Namun demikian, konsepsi pembangunan yang dikemukakan di atas sejalan dengan kajian terhadapnya maupun implementasi diberbagai negara dan wilayah lain, dikemukakan berbagai kelemahan. Kelemahan tersebut muncul seiring ditemukannya fenomena yang khas, antara lain kesenjangan, kemiskinan, pengelolaan public goodyang tidak tepat, lemahnya mekanisme kelembagaan dan sistem politik yang kurang berkeadilan. kelemahan-kelemahan itulah yang menjadi penyebab hambatan terhadap gerakan maupun aliran penduduk, barang dan jasa, prestasi, dan keuntungan (benefit)dan kerugian (cost) di dalamnya.
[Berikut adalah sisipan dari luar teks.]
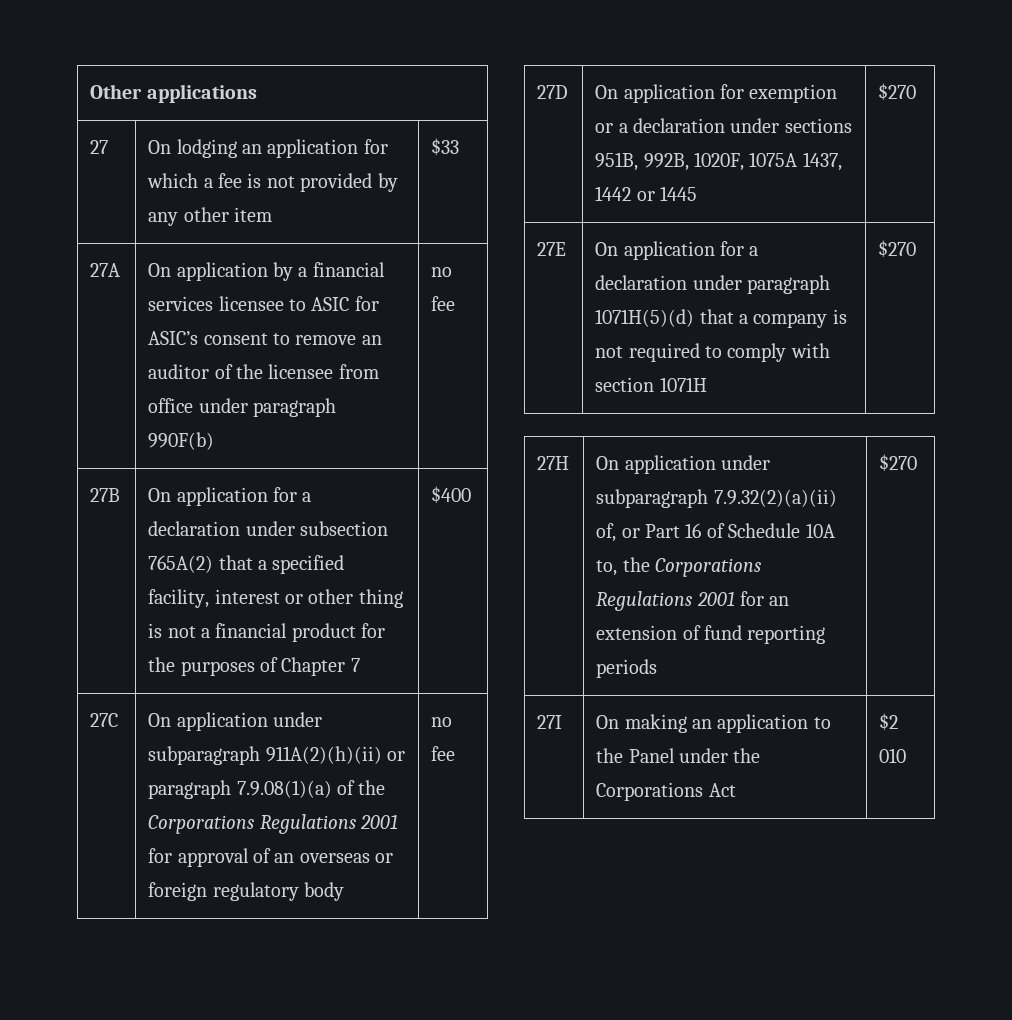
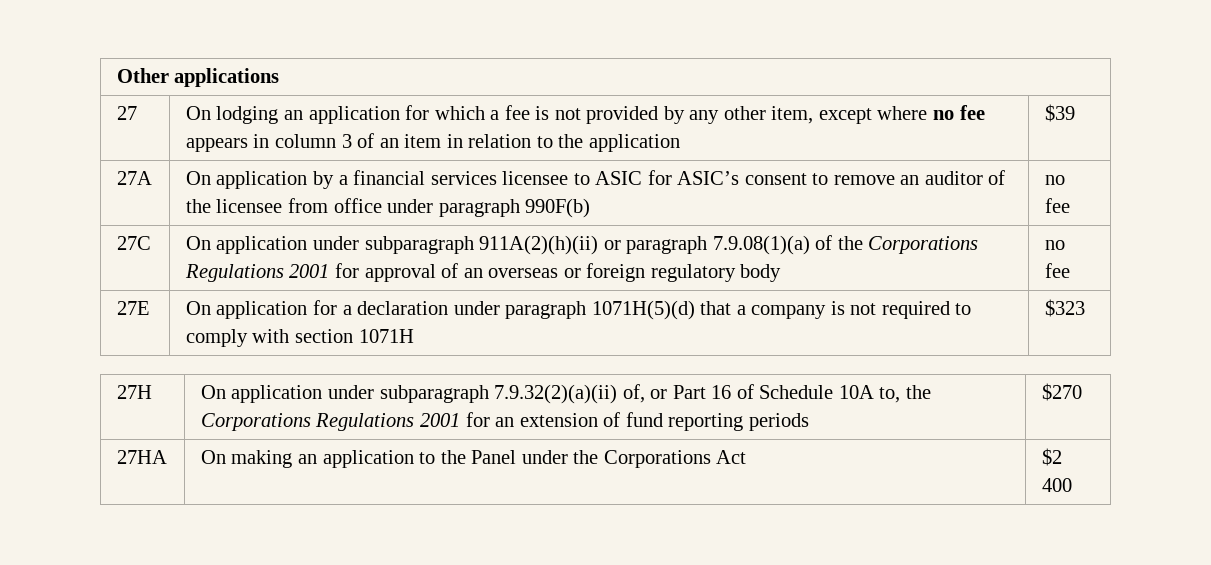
- 27 | On lodging an application for which a fee is not provided by any other item | $33
+ 27 | On lodging an application for which a fee is not provided by any other item, except where no fee appears in column 3 of an item in relation to the application | $39
- 27B | On application for a declaration under subsection 765A(2) that a specified facility, interest or other thing is not a financial product for the purposes of Chapter 7 | $400
- 27D | On application for exemption or a declaration under sections 951B, 992B, 1020F, 1075A 1437, 1442 or 1445 | $270
- 27E | On application for a declaration under paragraph 1071H(5)(d) that a company is not required to comply with section 1071H | $270
+ 27E | On application for a declaration under paragraph 1071H(5)(d) that a company is not required to comply with section 1071H | $323
- 27I | On making an application to the Panel under the Corporations Act | $2 010
+ 27HA | On making an application to the Panel under the Corporations Act | $2 400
Seluruh sumberdaya ekonomi dan non-ekonomi menjadi terdistorsi alirannya sehingga divergence menjadi makin parah. Akibatnya, hasil pembangunan menjadi mudah diketemukan antar wilayah, sektor, kelompok masyarakat, maupun pelaku ekonomi. implisit, juga terjadi dichotomy antar waktu dicerminkan oleh ketidakpercayaan terhadap sumberdaya saat ini karena penuh dengan berbagai resiko (high inter temporal opportunity cost). Keadaan ini bukan saja jauh dari nilai-nilai moral tapi juga cerminan dari kehancuran (in sustainability). Ikut main di dalam permasalahan di atas adalah mekanisme pasar yang beroperasi tanpa batas. Perilaku ini tidak mampu dihambat karena beroperasi sangat massif, terus-menerus, dan dapat diterima oleh logika ekonomi disamping didukung oleh kebanyakan kebijakan ekonomi secara sistematis.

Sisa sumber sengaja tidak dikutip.